Tal vez alguno de los seguidores de este foro recuerde una entrada reciente titulada “La literatura sobre CF en España” en la que hacia un breve repaso a las principales revistas del género que se publicaban en nuestro país hasta la fecha. Pues bien, a día de hoy habría que tachar ya al IAM, mientras que el Solaris lleva varios meses, casi un año ausente de los escaparates.

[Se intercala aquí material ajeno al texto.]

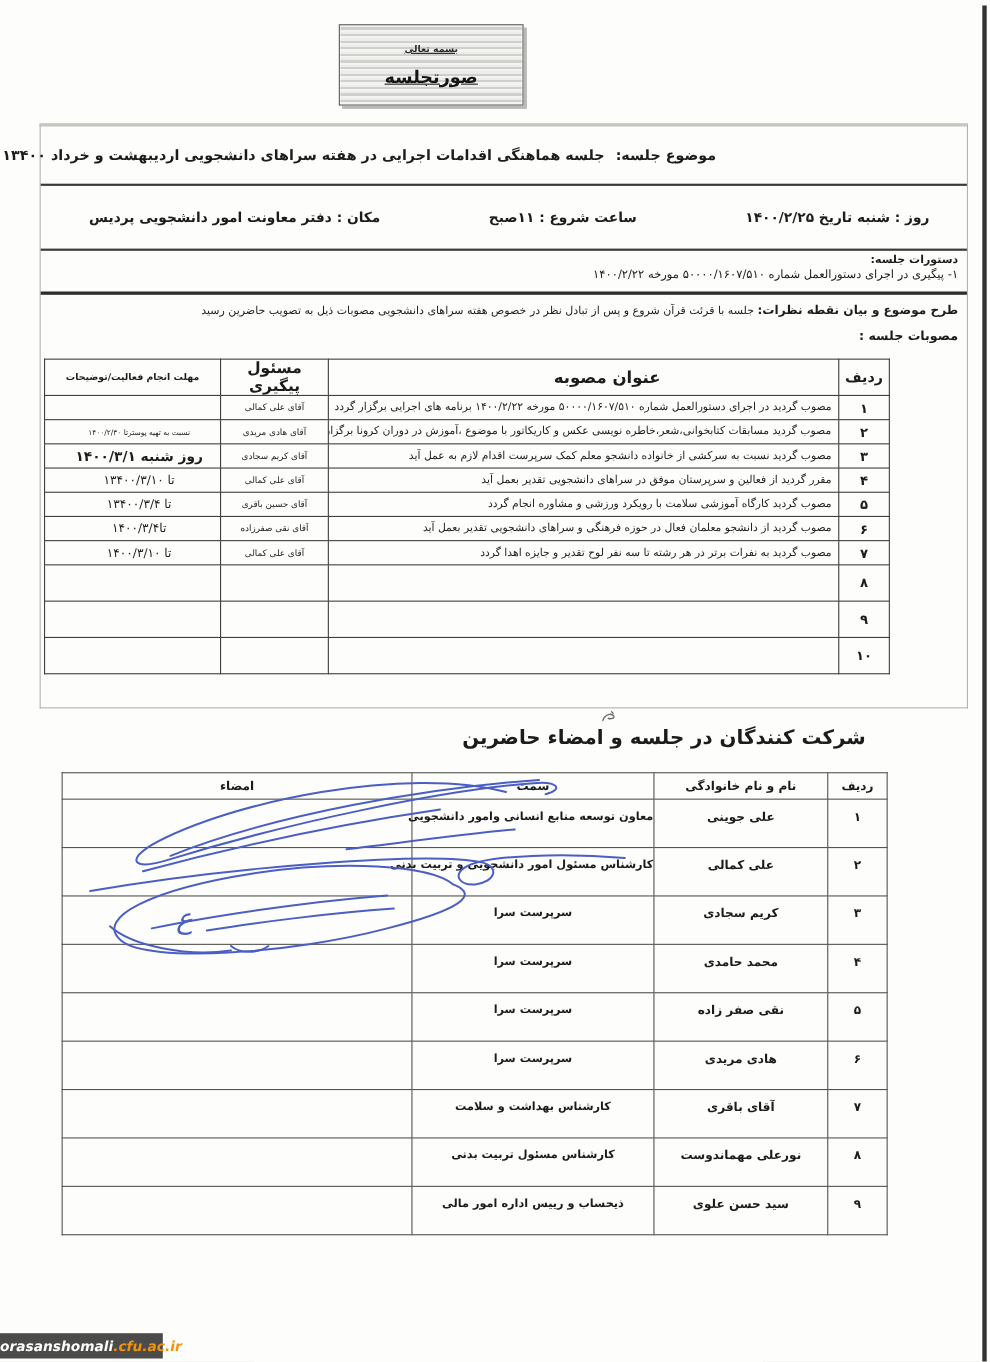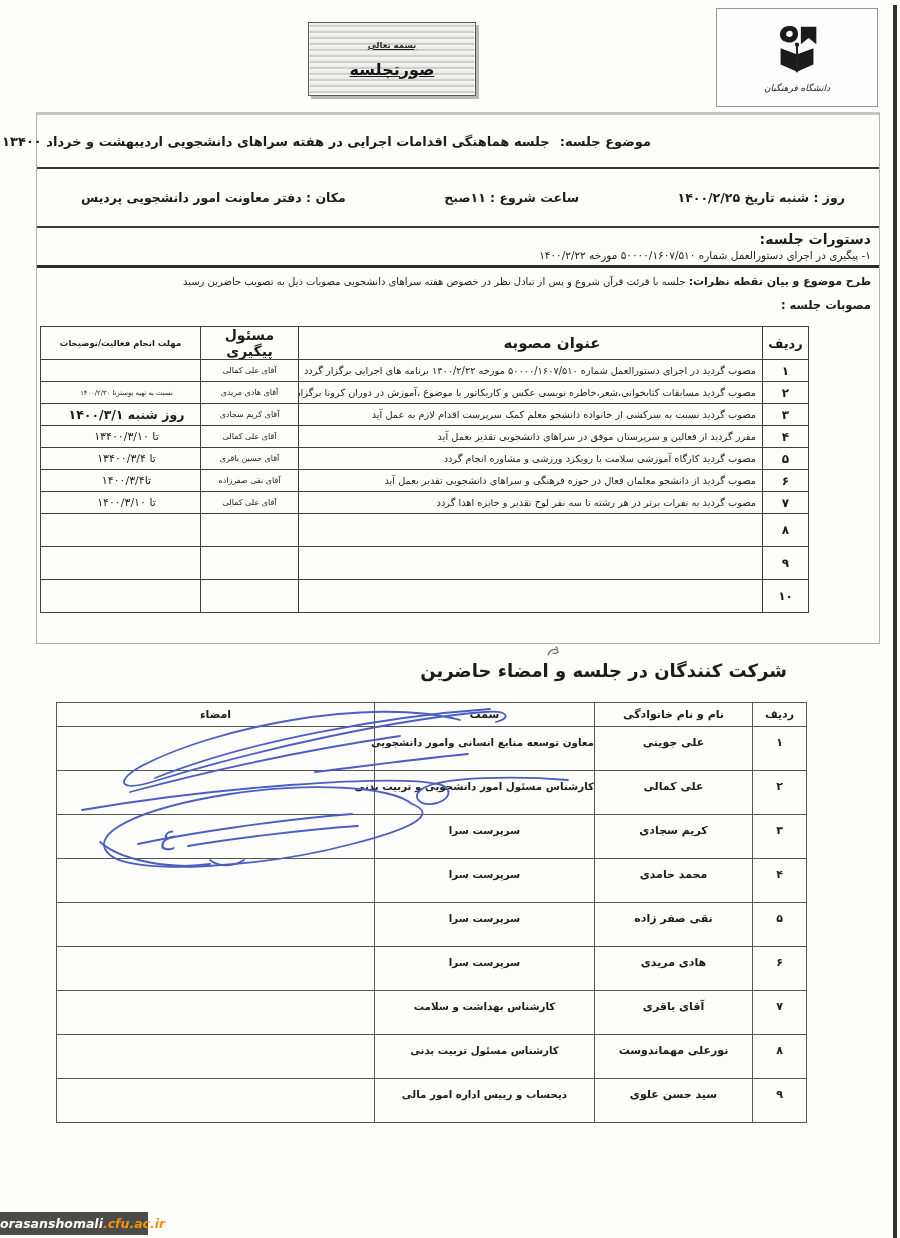"دانشگاه فرهنگیان" div.logo-box { html: <div> <span> <svg> <g> <path></path> <path></path> <path></path> <path></path> <rect></rect> <circle></circle> </g> </svg> </span> <span>دانشگاه فرهنگیان</span> </div> -> none }
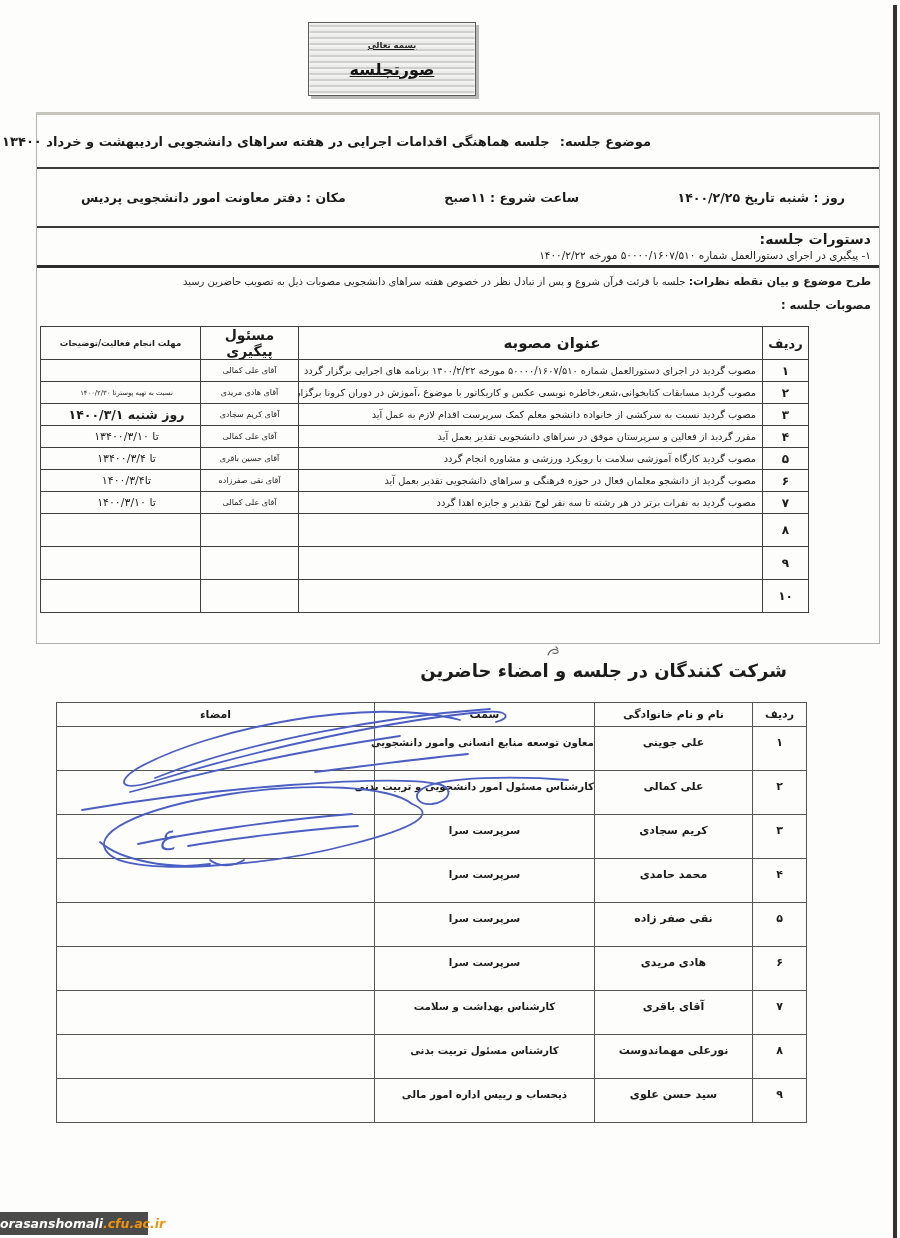"دستورات جلسه:" .agenda-label { font-size: 14px -> 10px }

Todo ello ha llevado a varios comentaristas a especular con una posible e inminente crisis del sector en España, idea que tal vez resulte un tanto alarmista a priori, aunque no descabellada. Quienes tengan una cierta memoria histórica o recuerden los editoriales de ND sabrán de lo que hablo: en las últimas décadas el mercado de la CF en nuestro país ha pasado por sucesivas etapas de auge y decadencia. El ciclo es siempre similar: en un momento dado, varias editoriales, por motivos que solo ellas conocen, estiman que puede haber negocio en eso de publicar CF y deciden lanzarse al ruedo editando revistas y colecciones por doquier. Por desgracia, la oferta crece mucho más rápido que la demanda. Los lectores habituales se ven incapaces de absorber tantas novedades y se ven obligados a seleccionar. Al final, varias o muchas de dichas revistas o colecciones acaban por cerrar, incapaces de soportar la competencia o la presión de las leyes del mercado.

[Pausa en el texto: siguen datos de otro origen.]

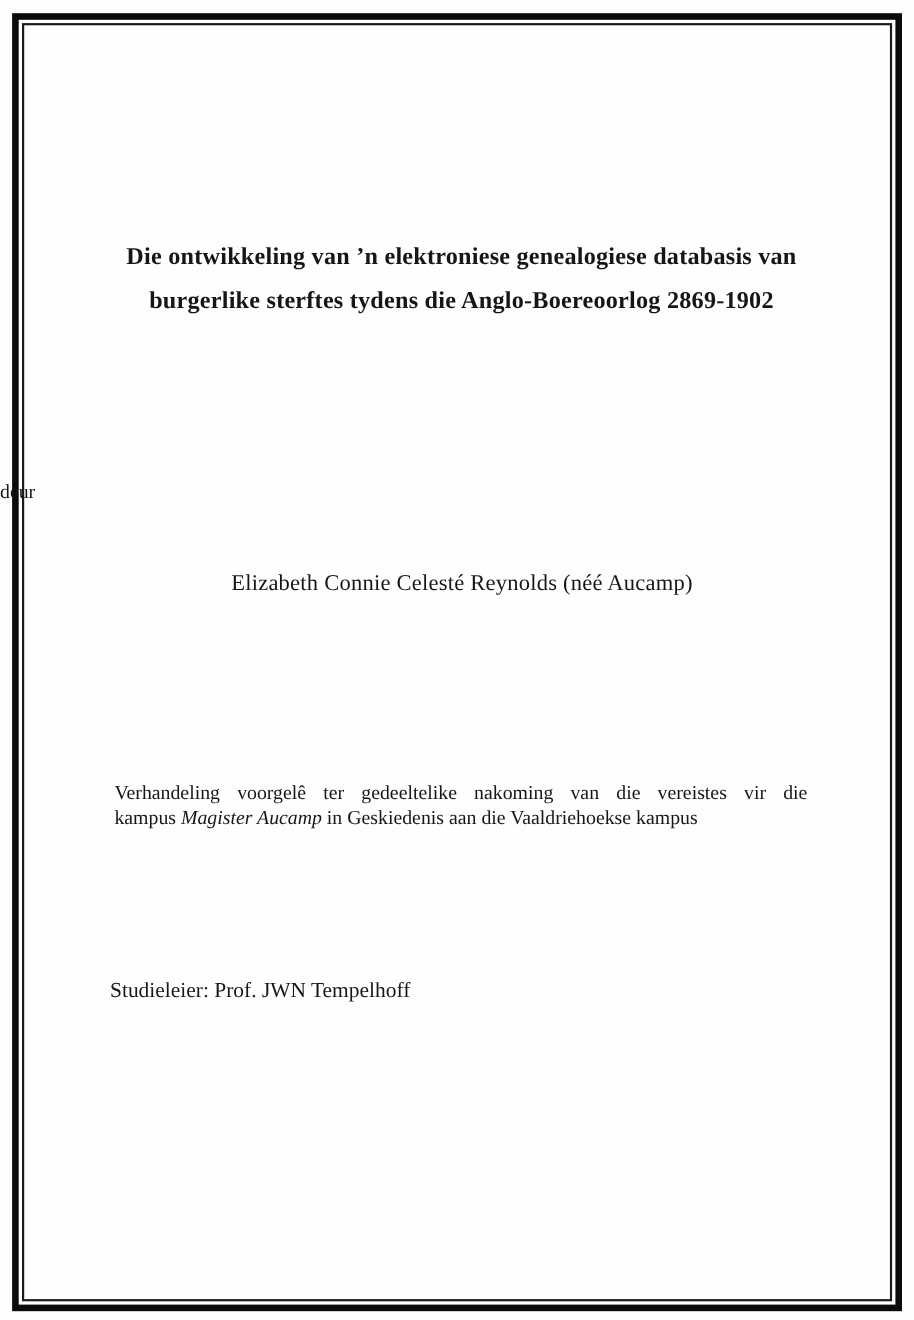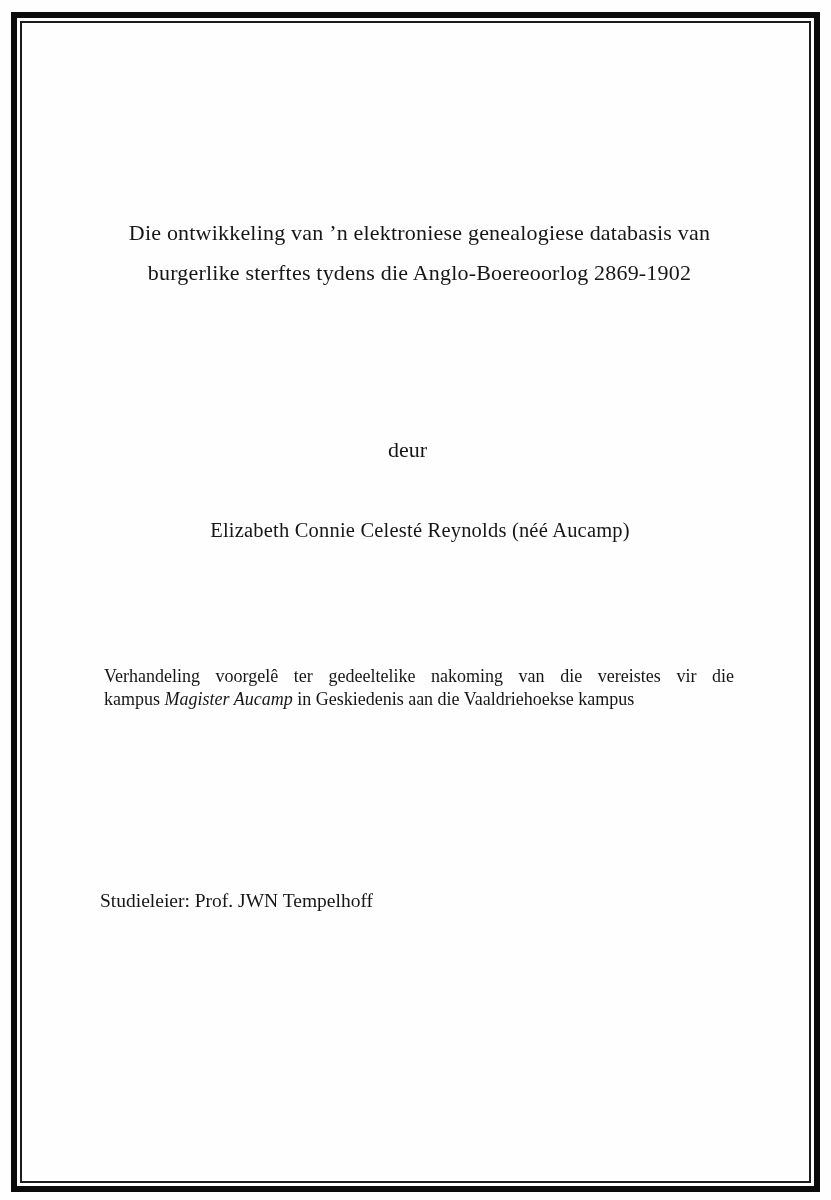"Die ontwikkeling van ’n elektroniese" .title-block { font-weight: none -> bold }
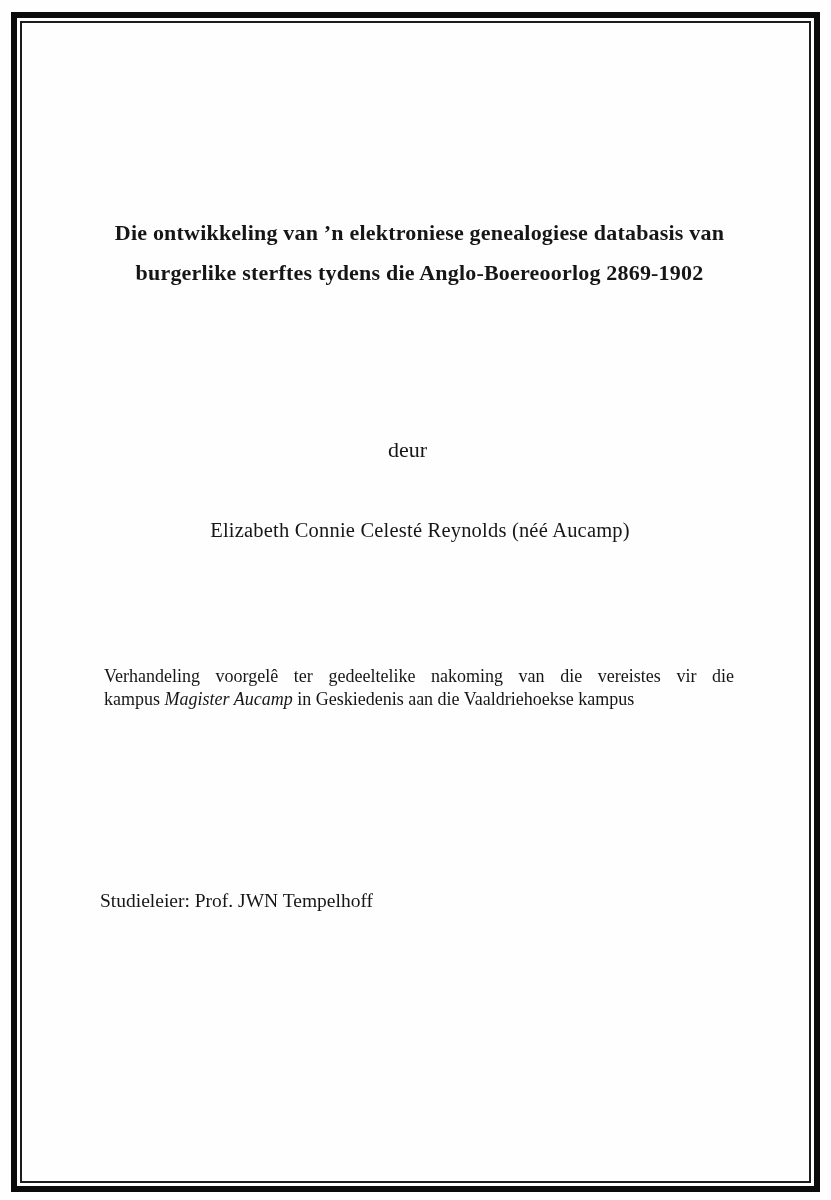"deur" .byline { font-size: 22px -> 18px; text-align: center -> left }
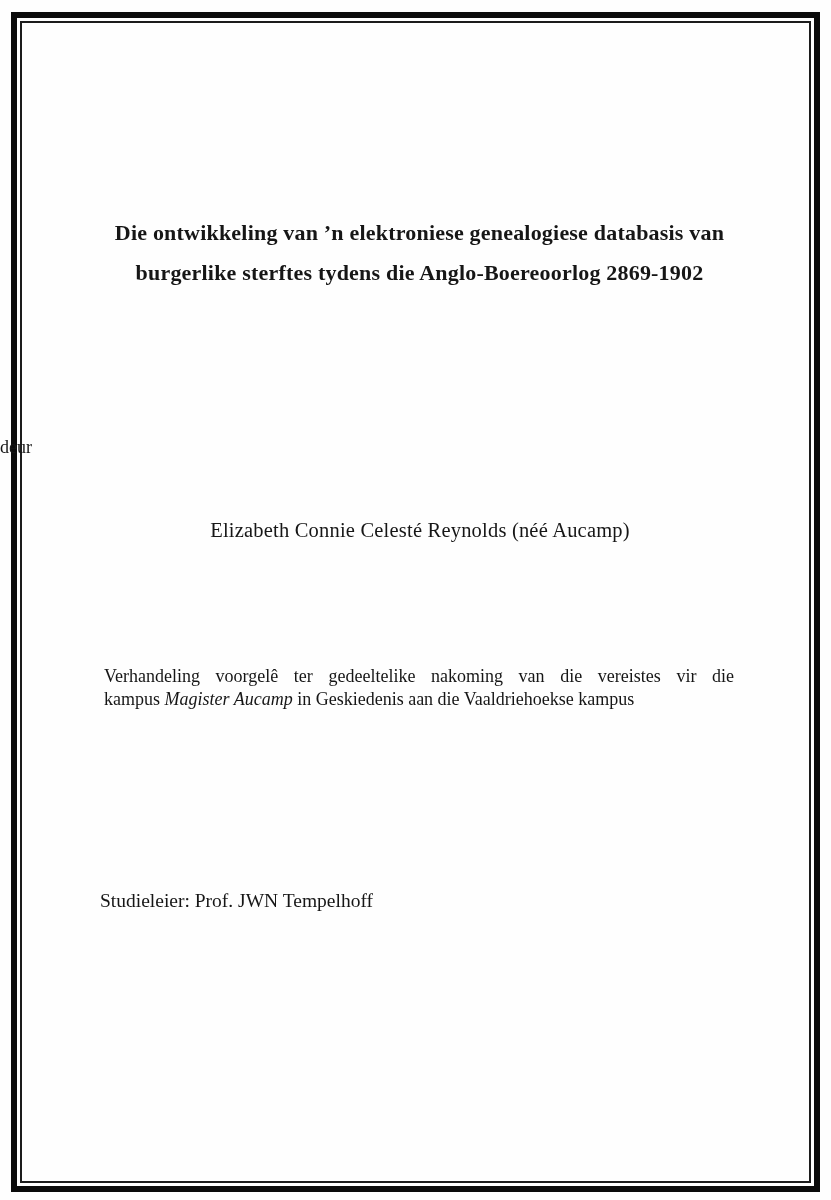"Verhandeling voorgelê ter gedeeltelike" .statement .justified { margin-top: none -> 44px }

No digo que sea este el caso del IAM, aunque todo es posible; quizás la desaparición de la revista sea el heraldo de una nueva era de crisis que barra con parte de la oferta actual y nos retraiga a tiempos peores, aunque en la actualidad tenemos al menos el consuelo de Internet para parchear la escasez – ojalá que temporal – de revistas. En todo caso, haya crisis o no, la defunción del Isaac Asimov no deja de ser una mala noticia; como esos casos en los que el barco se está hundiendo y el sobrecargo anuncia que ya no queda sitio en los botes, para añadir a continuación que se olvidaron los chalecos salvavidas en el puerto. Descanse en paz.

Comentarios

Jorge Iván Argiz ha dicho que…
Hola, Alejandro:

Sin duda una lástima lo de la revista, pero bueno, seguro que alguien retoma la iniciativa ¿o eres negativo en ese sentido?
Alejandro Caveda ha dicho que…
Bueno, negativo, negativo no... El Isaac Asimov Magazine ha muerto y resucitado en castellano hasta cinco veces, esta última ha sido la mejor pero no tiene porque ser la definitiva... Ahora bien, también cabe pensar que si ha pinchado hasta cinco veces, pocas esperanzas de futuro puede tener. Los dioses de kobol dirán.